(Change listing data)
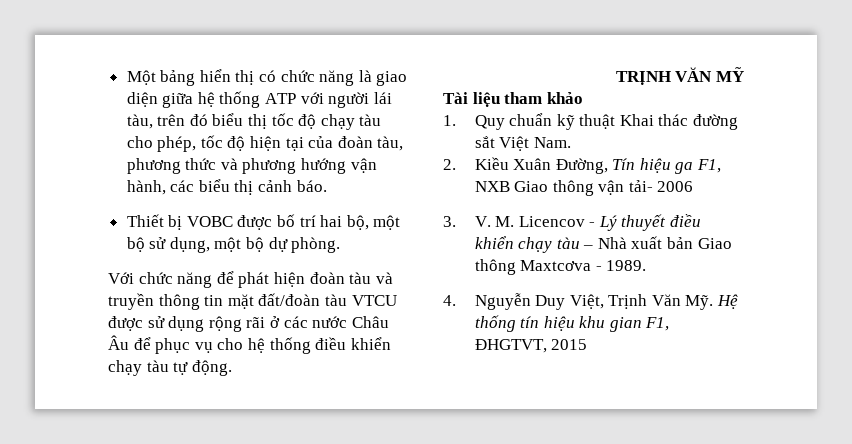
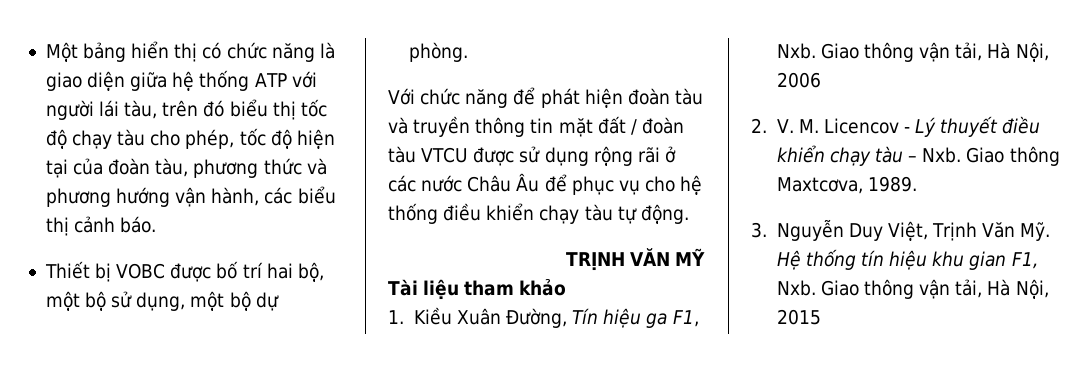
- Với chức năng để phát hiện đoàn tàu và truyền thông tin mặt đất/đoàn tàu VTCU được sử dụng rộng rãi ở các nước Châu Âu để phục vụ cho hệ thống điều khiển chạy tàu tự động.
+ Với chức năng để phát hiện đoàn tàu và truyền thông tin mặt đất / đoàn tàu VTCU được sử dụng rộng rãi ở các nước Châu Âu để phục vụ cho hệ thống điều khiển chạy tàu tự động.
- 1. Quy chuẩn kỹ thuật Khai thác đường sắt Việt Nam.
- 2. Kiều Xuân Đường, Tín hiệu ga F1, NXB Giao thông vận tải- 2006
+ 1. Kiều Xuân Đường, Tín hiệu ga F1, Nxb. Giao thông vận tải, Hà Nội, 2006
- 3. V. M. Licencov - Lý thuyết điều khiển chạy tàu – Nhà xuất bản Giao thông Maxtcơva - 1989.
+ 2. V. M. Licencov - Lý thuyết điều khiển chạy tàu – Nxb. Giao thông Maxtcơva, 1989.
- 4. Nguyễn Duy Việt, Trịnh Văn Mỹ. Hệ thống tín hiệu khu gian F1, ĐHGTVT, 2015
+ 3. Nguyễn Duy Việt, Trịnh Văn Mỹ. Hệ thống tín hiệu khu gian F1, Nxb. Giao thông vận tải, Hà Nội, 2015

What you are asked to do: Tally how many lines of the data include the word "chức". Write the number and nothing else.

Solution: 2